• **Description of the task**: Only a number is wanted here: the count of lines in the entries below that include the word "cell".

• **Front-end code edit data**:

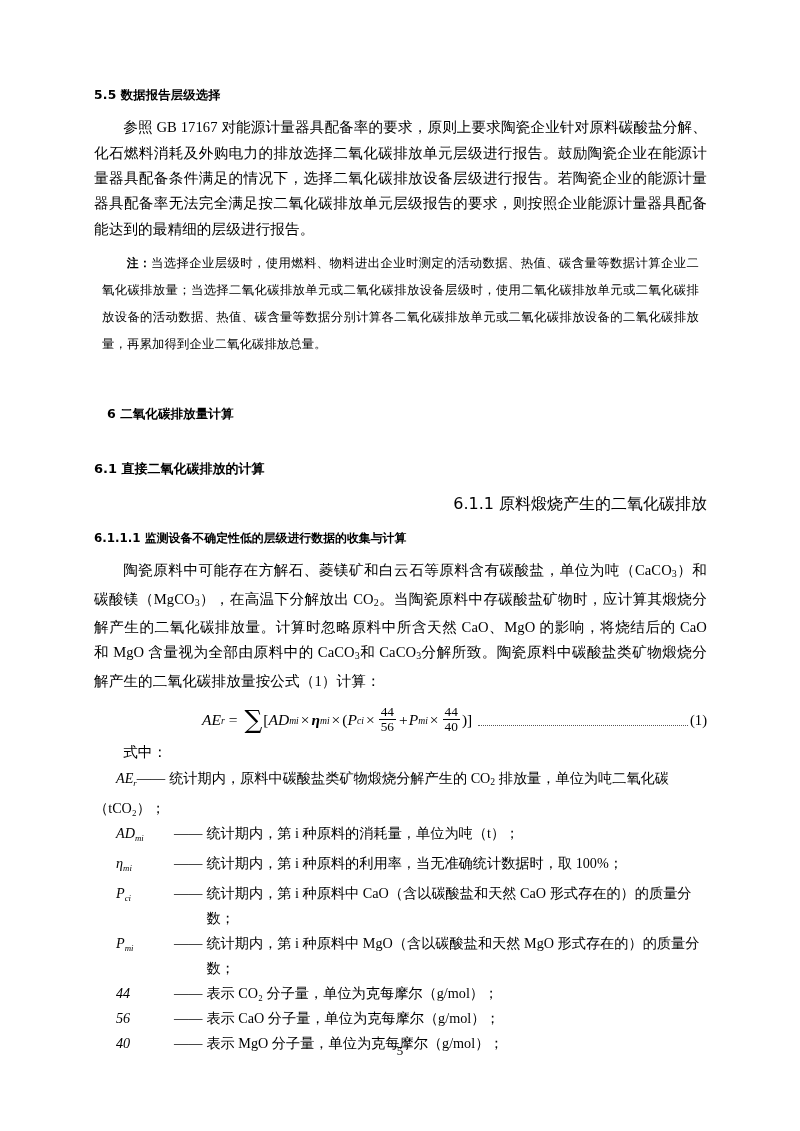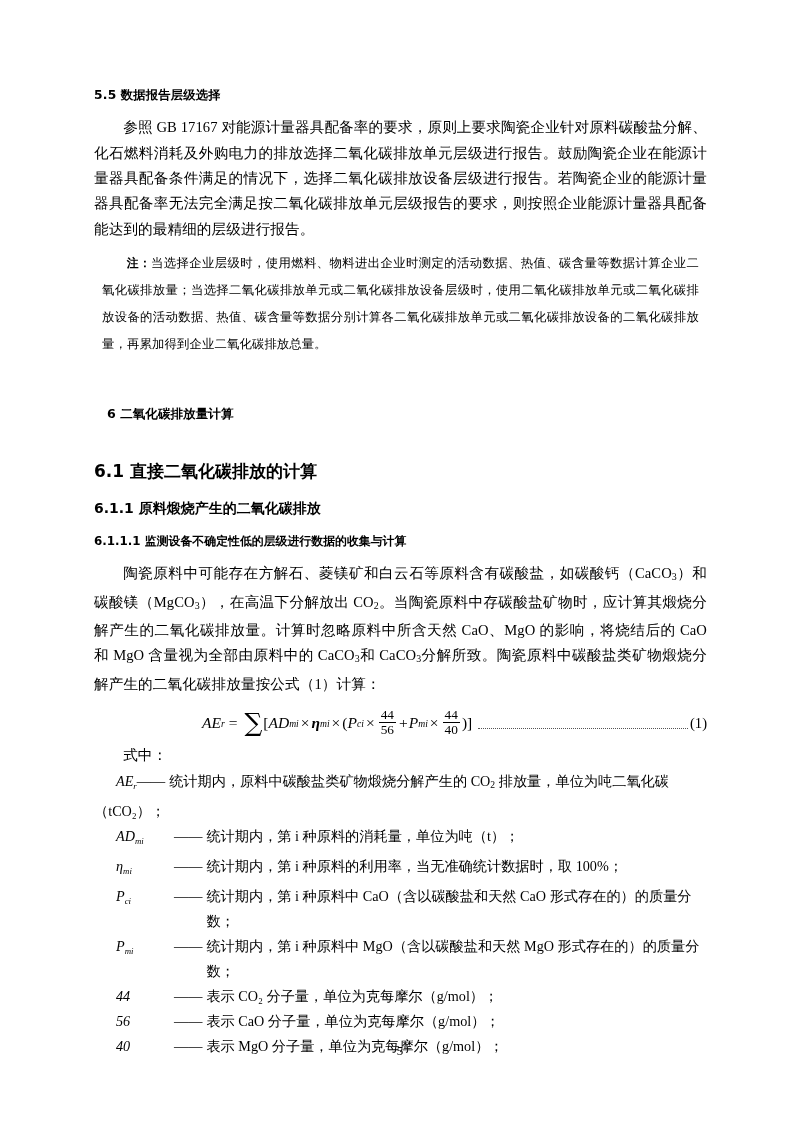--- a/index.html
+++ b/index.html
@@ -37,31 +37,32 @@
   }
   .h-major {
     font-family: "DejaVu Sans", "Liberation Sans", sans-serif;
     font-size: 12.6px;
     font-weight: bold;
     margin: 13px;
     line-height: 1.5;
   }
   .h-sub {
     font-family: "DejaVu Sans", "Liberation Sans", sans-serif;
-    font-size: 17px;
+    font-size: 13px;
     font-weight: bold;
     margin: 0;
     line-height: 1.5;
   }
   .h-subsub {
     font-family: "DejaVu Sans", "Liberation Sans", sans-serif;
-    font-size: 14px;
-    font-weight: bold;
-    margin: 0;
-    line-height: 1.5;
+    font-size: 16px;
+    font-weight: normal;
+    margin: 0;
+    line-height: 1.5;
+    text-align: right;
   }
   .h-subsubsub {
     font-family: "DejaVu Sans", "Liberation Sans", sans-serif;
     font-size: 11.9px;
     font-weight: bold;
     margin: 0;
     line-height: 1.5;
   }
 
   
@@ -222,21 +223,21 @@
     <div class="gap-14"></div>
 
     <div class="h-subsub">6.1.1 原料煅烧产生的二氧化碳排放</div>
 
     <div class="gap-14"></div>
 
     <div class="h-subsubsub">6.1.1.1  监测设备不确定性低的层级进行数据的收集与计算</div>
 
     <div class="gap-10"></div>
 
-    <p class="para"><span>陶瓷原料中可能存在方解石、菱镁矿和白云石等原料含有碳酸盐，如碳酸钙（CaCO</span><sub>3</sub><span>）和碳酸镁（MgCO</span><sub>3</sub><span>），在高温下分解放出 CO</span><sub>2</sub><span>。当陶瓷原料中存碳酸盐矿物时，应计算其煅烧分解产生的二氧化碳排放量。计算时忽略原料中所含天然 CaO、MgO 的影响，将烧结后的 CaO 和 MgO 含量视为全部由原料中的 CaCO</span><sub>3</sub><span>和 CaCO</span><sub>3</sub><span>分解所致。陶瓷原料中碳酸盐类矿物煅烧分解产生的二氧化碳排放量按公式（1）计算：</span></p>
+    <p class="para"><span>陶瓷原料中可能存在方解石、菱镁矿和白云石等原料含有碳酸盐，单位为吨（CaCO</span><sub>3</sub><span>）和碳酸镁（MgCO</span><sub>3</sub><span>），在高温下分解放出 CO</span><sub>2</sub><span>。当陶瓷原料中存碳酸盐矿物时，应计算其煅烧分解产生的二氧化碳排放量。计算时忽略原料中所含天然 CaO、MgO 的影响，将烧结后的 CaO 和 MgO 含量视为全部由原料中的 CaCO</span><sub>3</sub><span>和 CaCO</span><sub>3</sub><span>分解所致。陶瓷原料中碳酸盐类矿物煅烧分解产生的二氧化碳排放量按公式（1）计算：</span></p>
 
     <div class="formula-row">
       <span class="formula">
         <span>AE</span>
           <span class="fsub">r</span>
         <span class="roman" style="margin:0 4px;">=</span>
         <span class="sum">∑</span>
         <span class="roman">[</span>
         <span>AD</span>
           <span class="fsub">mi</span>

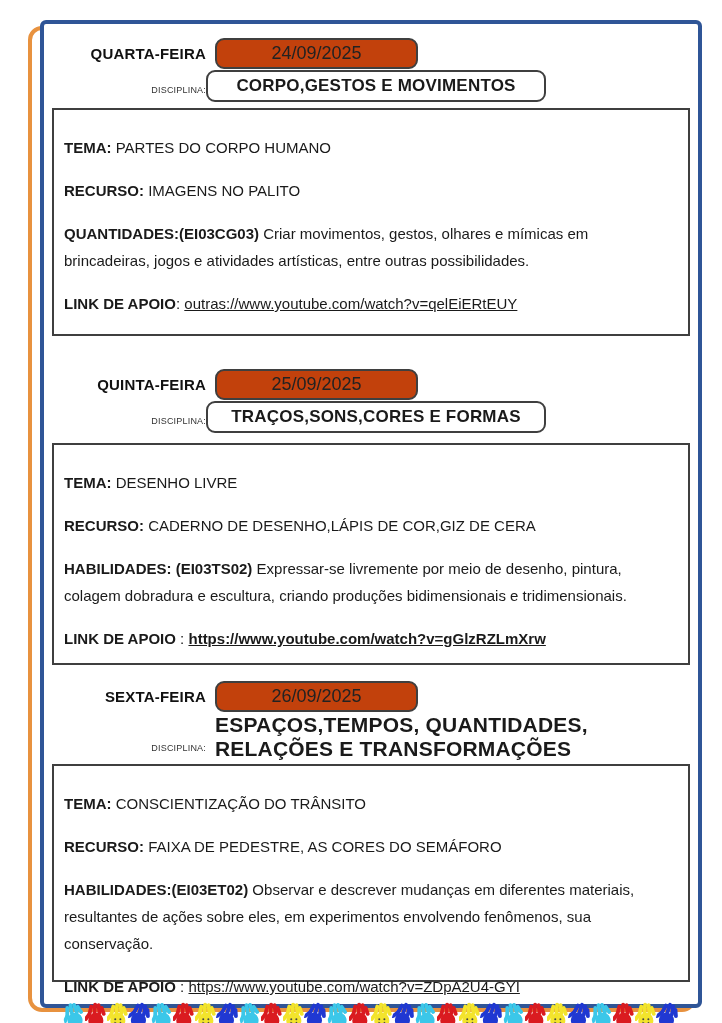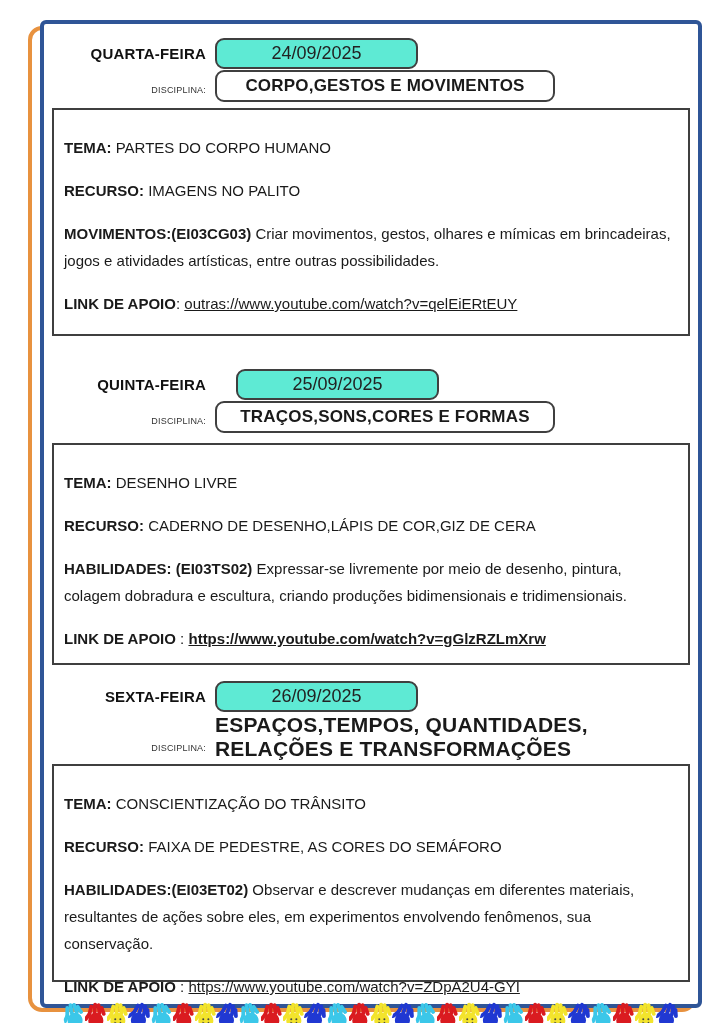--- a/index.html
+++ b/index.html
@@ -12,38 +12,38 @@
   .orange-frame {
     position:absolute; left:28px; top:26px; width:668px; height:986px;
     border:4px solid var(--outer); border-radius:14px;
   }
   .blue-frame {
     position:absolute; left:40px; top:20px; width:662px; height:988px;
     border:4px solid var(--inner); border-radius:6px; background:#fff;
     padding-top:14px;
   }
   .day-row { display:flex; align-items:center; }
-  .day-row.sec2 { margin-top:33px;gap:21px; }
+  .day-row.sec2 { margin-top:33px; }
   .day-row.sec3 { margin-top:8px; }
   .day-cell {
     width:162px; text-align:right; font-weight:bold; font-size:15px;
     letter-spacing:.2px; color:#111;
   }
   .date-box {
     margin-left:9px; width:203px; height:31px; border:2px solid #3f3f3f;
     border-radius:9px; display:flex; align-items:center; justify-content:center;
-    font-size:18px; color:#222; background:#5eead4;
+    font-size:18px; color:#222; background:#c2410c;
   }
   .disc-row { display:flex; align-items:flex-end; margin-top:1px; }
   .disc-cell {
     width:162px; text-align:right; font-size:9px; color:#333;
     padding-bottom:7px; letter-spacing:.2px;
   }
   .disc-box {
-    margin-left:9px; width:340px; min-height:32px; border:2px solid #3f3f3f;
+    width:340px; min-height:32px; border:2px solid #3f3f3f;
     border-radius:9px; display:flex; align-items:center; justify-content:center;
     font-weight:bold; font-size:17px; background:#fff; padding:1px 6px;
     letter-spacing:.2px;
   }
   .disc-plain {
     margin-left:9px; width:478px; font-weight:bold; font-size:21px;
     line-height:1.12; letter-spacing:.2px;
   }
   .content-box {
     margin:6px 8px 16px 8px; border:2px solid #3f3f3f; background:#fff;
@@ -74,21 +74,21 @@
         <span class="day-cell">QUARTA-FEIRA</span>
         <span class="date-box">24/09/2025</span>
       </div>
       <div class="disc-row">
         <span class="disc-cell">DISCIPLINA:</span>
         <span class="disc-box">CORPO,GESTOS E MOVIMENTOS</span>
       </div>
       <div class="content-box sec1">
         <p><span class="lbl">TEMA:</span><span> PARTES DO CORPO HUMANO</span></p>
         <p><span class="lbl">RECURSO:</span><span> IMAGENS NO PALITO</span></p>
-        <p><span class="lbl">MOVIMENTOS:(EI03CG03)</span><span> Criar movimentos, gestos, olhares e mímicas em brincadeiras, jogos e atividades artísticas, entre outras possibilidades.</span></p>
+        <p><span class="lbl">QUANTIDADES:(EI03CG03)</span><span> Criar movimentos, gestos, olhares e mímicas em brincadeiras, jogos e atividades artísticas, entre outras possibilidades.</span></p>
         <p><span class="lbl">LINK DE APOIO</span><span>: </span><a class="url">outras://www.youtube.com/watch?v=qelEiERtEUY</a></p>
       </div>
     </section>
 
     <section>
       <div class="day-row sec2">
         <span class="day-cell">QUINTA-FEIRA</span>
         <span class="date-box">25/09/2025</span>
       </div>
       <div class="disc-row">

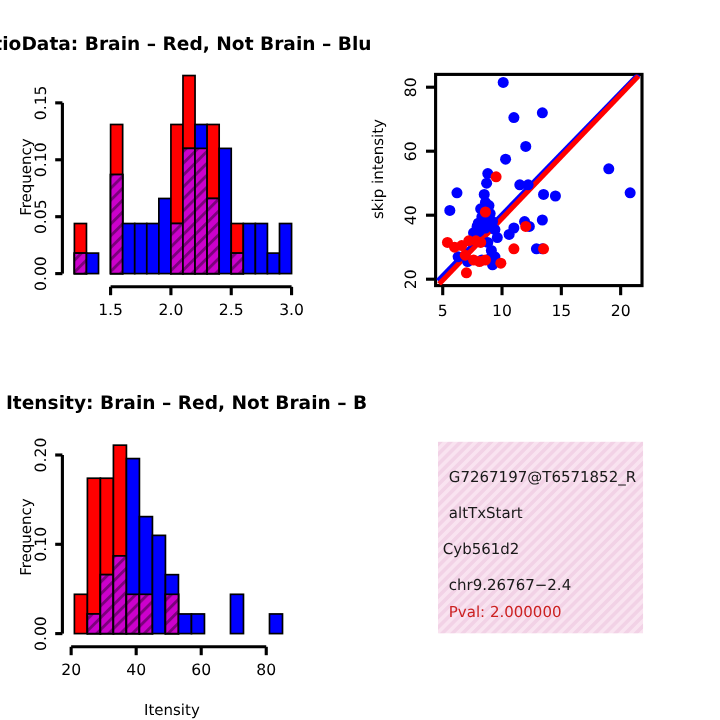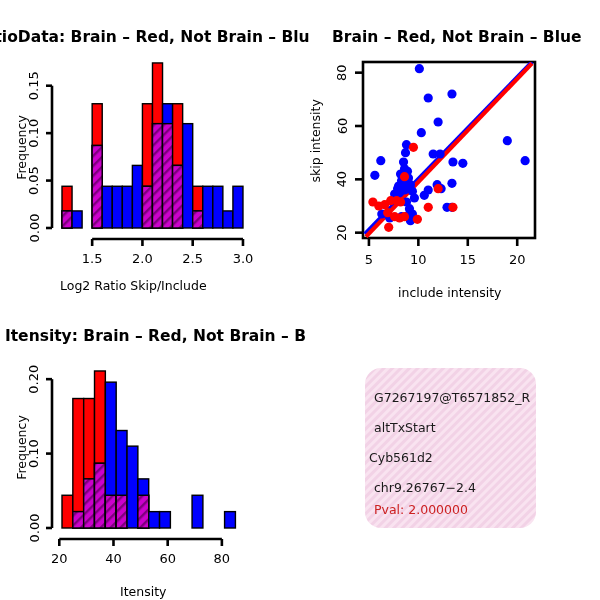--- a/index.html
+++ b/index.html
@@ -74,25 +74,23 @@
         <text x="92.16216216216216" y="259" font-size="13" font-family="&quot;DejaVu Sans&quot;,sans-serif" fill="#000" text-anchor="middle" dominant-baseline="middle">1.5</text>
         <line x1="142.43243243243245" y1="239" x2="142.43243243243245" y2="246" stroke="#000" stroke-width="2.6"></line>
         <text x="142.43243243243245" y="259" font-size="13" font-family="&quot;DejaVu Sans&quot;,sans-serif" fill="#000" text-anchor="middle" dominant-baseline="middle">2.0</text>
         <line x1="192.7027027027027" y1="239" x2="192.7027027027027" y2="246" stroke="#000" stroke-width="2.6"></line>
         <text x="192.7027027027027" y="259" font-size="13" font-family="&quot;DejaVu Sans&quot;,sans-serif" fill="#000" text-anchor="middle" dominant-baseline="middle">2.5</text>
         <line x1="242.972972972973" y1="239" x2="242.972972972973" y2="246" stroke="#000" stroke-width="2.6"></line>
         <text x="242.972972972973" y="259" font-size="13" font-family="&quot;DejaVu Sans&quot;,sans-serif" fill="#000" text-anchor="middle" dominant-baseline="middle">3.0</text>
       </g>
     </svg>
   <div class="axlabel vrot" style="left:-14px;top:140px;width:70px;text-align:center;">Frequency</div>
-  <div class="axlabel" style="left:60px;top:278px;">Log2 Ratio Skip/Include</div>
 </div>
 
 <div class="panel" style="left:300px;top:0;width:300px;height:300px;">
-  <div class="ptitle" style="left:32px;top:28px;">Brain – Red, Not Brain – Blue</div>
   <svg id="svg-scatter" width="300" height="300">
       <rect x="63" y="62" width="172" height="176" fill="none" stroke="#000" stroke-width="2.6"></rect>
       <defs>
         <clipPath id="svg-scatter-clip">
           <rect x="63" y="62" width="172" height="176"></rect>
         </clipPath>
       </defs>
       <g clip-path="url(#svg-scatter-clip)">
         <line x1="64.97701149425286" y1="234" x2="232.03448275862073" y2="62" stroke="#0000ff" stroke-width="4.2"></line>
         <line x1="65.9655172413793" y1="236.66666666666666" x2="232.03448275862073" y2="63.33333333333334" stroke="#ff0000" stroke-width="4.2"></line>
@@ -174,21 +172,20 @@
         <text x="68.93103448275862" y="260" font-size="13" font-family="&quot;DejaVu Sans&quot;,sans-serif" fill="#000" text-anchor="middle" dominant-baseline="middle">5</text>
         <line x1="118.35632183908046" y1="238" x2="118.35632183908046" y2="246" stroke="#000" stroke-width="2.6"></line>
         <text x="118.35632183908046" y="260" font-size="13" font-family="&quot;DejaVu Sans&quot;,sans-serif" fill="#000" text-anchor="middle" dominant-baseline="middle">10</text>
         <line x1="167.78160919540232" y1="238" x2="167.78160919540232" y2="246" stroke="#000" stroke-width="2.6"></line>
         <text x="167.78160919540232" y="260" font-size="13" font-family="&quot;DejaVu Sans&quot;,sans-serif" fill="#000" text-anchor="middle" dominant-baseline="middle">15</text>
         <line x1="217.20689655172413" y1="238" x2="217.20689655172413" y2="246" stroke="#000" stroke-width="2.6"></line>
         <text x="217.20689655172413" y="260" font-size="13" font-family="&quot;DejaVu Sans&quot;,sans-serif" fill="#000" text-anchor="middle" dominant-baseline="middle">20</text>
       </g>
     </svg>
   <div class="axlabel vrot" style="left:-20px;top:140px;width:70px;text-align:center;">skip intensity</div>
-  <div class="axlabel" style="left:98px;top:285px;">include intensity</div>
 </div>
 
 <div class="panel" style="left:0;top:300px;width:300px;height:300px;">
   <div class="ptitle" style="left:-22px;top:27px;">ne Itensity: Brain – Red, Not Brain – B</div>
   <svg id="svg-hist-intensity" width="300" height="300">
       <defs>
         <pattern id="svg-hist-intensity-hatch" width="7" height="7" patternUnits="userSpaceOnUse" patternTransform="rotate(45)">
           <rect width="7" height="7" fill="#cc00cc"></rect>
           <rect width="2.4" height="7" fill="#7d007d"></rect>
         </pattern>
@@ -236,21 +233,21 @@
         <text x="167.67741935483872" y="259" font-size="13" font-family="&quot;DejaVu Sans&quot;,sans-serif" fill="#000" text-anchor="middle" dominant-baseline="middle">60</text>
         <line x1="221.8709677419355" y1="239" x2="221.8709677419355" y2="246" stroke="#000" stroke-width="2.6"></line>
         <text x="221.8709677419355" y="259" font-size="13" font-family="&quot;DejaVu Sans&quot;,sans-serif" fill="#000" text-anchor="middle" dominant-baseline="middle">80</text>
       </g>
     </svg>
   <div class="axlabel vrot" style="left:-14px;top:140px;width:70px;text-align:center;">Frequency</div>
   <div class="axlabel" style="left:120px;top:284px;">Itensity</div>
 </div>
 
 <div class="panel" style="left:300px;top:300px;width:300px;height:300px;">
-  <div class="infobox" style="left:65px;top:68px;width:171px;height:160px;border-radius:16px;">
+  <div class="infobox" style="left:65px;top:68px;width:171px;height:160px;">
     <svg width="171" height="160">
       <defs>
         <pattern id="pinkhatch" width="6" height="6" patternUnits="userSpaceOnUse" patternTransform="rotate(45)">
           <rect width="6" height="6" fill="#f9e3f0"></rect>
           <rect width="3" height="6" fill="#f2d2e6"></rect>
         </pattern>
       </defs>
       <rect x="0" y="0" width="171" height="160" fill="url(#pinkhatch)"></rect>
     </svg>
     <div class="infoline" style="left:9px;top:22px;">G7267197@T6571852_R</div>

• **The answer**: 5